Collected data entries

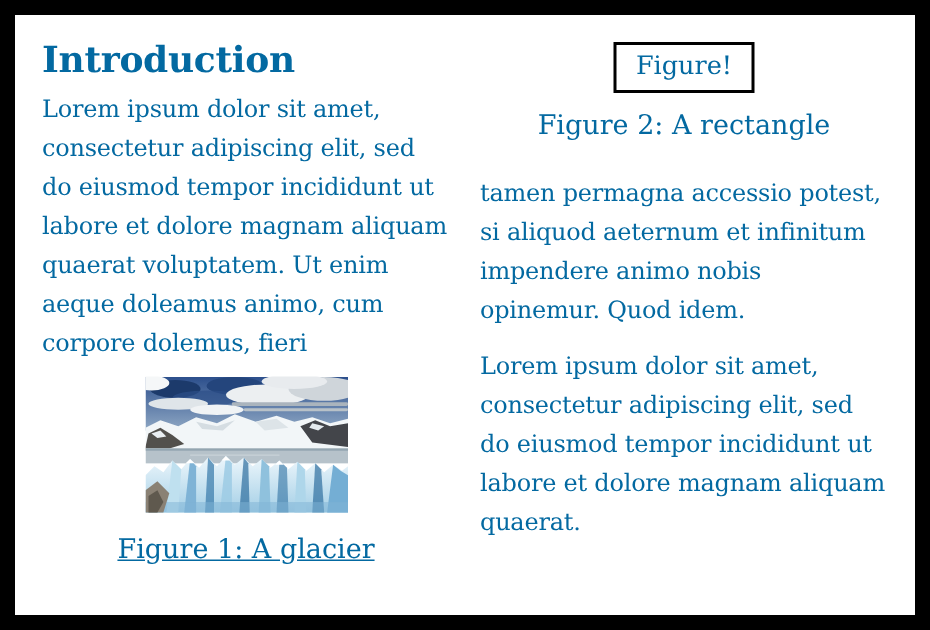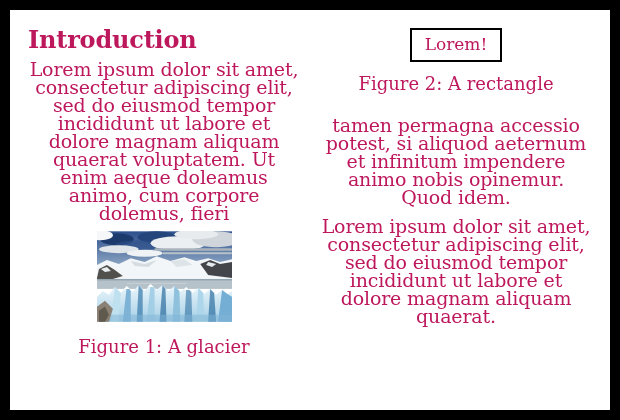--- a/index.html
+++ b/index.html
@@ -20,7 +20,7 @@
     left: 10px; top: 10px;
     width: 600px; height: 400px;
     background: #ffffff;
-    color: #be185d;
+    color: #0369a1;
     padding: 15px 18px 0 18px;
     display: flex;
     column-gap: 20px;

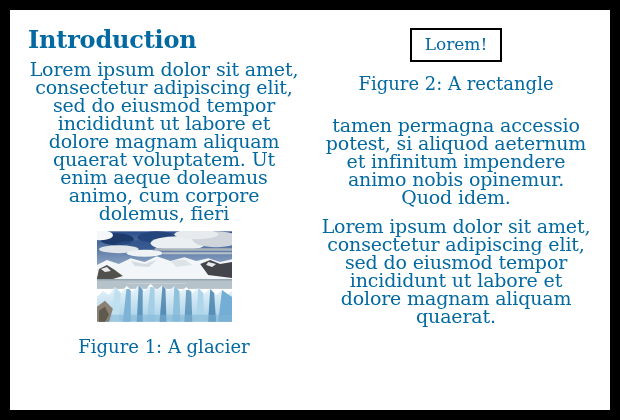--- a/index.html
+++ b/index.html
@@ -146,7 +146,7 @@
 
     <div class="col">
       <div class="figure figure2">
-        <span class="hello-box">Lorem!</span>
+        <span class="hello-box">Figure!</span>
         <div class="fig-caption">Figure 2: A rectangle</div>
       </div>
       <p class="body-text right-para1">tamen permagna accessio potest, si aliquod aeternum et infinitum impendere animo nobis opinemur. Quod idem.</p>

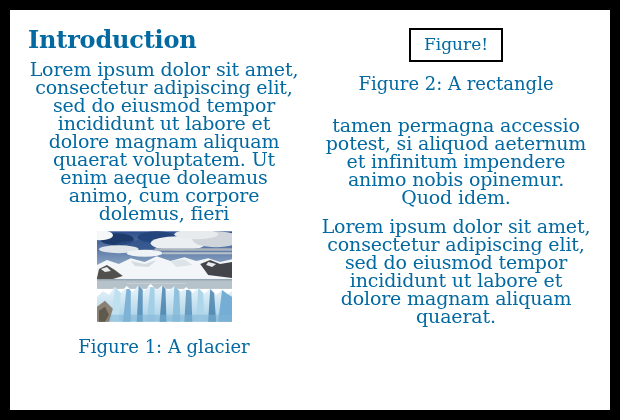--- a/index.html
+++ b/index.html
@@ -37,10 +37,9 @@
     letter-spacing: -0.2px;
   }
   p.body-text {
-    font-size: 19px;
-    line-height: 18px;
+    font-size: 16px;
+    line-height: 26px;
     letter-spacing: -0.15px;
-    text-align: center;
   }
   .figure {
     text-align: center;

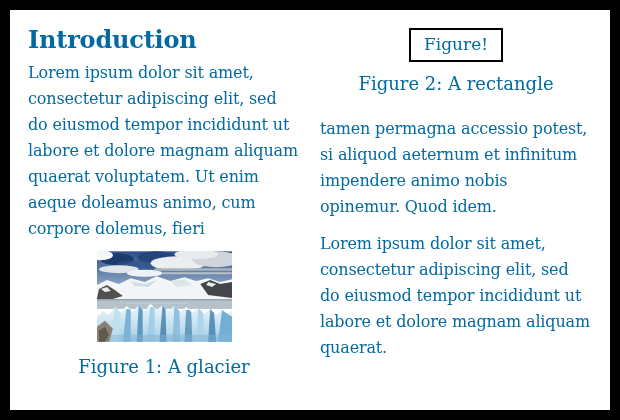--- a/index.html
+++ b/index.html
@@ -44,7 +44,7 @@
   .figure {
     text-align: center;
   }
-  .figure1 { margin-top: 9px; }
+  .figure1 { margin-top: 9px; text-decoration: underline; }
   .glacier-wrap {
     display: inline-block;
     line-height: 0;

Task description: The copy you write must hold every record verbatim and none of the pictures.

Task result:
--- a/index.html
+++ b/index.html
@@ -20,7 +20,7 @@
     left: 10px; top: 10px;
     width: 600px; height: 400px;
     background: #ffffff;
-    color: #be185d;
+    color: #0369a1;
     padding: 15px 18px 0 18px;
     display: flex;
     column-gap: 20px;

--- a/index.html
+++ b/index.html
@@ -146,7 +146,7 @@
 
     <div class="col">
       <div class="figure figure2">
-        <span class="hello-box">Lorem!</span>
+        <span class="hello-box">Figure!</span>
         <div class="fig-caption">Figure 2: A rectangle</div>
       </div>
       <p class="body-text right-para1">tamen permagna accessio potest, si aliquod aeternum et infinitum impendere animo nobis opinemur. Quod idem.</p>

--- a/index.html
+++ b/index.html
@@ -37,10 +37,9 @@
     letter-spacing: -0.2px;
   }
   p.body-text {
-    font-size: 19px;
-    line-height: 18px;
+    font-size: 16px;
+    line-height: 26px;
     letter-spacing: -0.15px;
-    text-align: center;
   }
   .figure {
     text-align: center;

--- a/index.html
+++ b/index.html
@@ -44,7 +44,7 @@
   .figure {
     text-align: center;
   }
-  .figure1 { margin-top: 9px; }
+  .figure1 { margin-top: 9px; text-decoration: underline; }
   .glacier-wrap {
     display: inline-block;
     line-height: 0;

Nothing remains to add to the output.